REQUIRED WORK: Below are records to write out exactly; drop the pictures when you do.

DATA FOR PROCESSING:
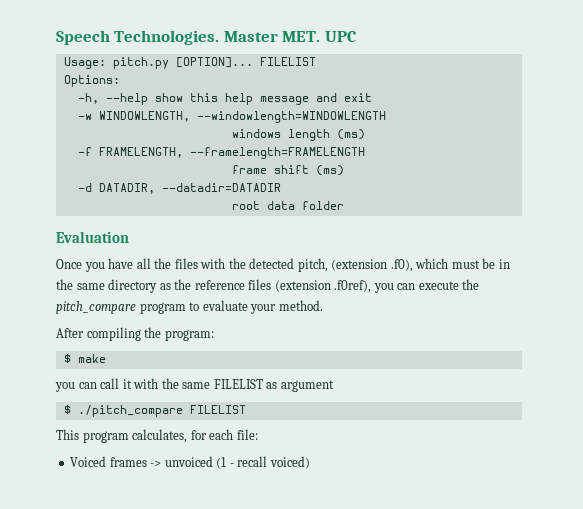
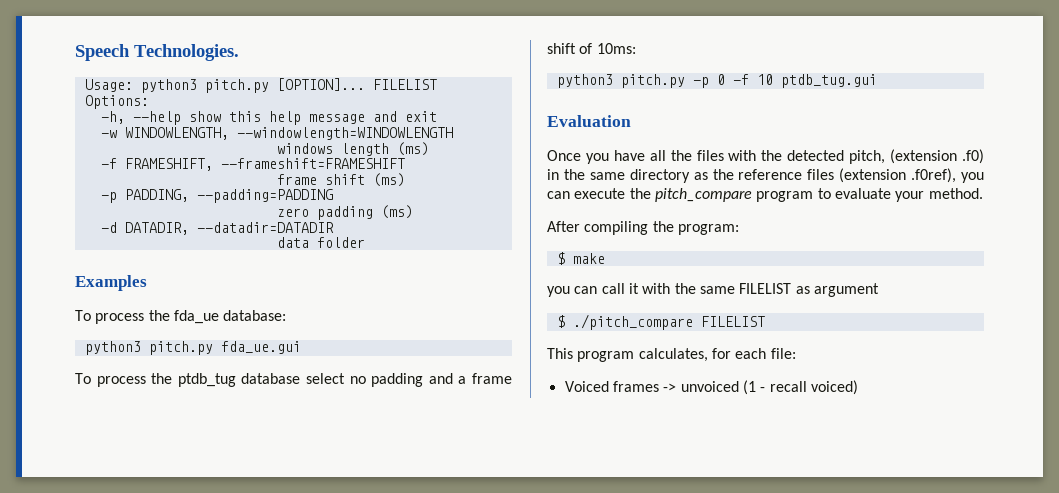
- Master MET. UPC
- Usage: pitch.py [OPTION]...
+ Usage: python3 pitch.py [OPTION]...
- -f FRAMELENGTH, --framelength=FRAMELENGTH
+ -f FRAMESHIFT, --frameshift=FRAMESHIFT
+ -p PADDING, --padding=PADDING
+ zero padding (ms)
- root data folder
+ data folder
+ Examples
+ To process the fda_ue database:
+ python3 pitch.py fda_ue.gui
+ To process the ptdb_tug database select no padding and a frame shift of 10ms:
+ python3 pitch.py -p 0 -f 10 ptdb_tug.gui
- Once you have all the files with the detected pitch, (extension .f0), which must be in the same directory as the reference files (extension .f0ref), you can execute the pitch_compare program to evaluate your method.
+ Once you have all the files with the detected pitch, (extension .f0) in the same directory as the reference files (extension .f0ref), you can execute the pitch_compare program to evaluate your method.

TASK ANSWER:
- Master MET. UPC
- Usage: pitch.py [OPTION]...
+ Usage: python3 pitch.py [OPTION]...
- -f FRAMELENGTH, --framelength=FRAMELENGTH
+ -f FRAMESHIFT, --frameshift=FRAMESHIFT
+ -p PADDING, --padding=PADDING
+ zero padding (ms)
- root data folder
+ data folder
+ Examples
+ To process the fda_ue database:
+ python3 pitch.py fda_ue.gui
+ To process the ptdb_tug database select no padding and a frame shift of 10ms:
+ python3 pitch.py -p 0 -f 10 ptdb_tug.gui
- Once you have all the files with the detected pitch, (extension .f0), which must be in the same directory as the reference files (extension .f0ref), you can execute the pitch_compare program to evaluate your method.
+ Once you have all the files with the detected pitch, (extension .f0) in the same directory as the reference files (extension .f0ref), you can execute the pitch_compare program to evaluate your method.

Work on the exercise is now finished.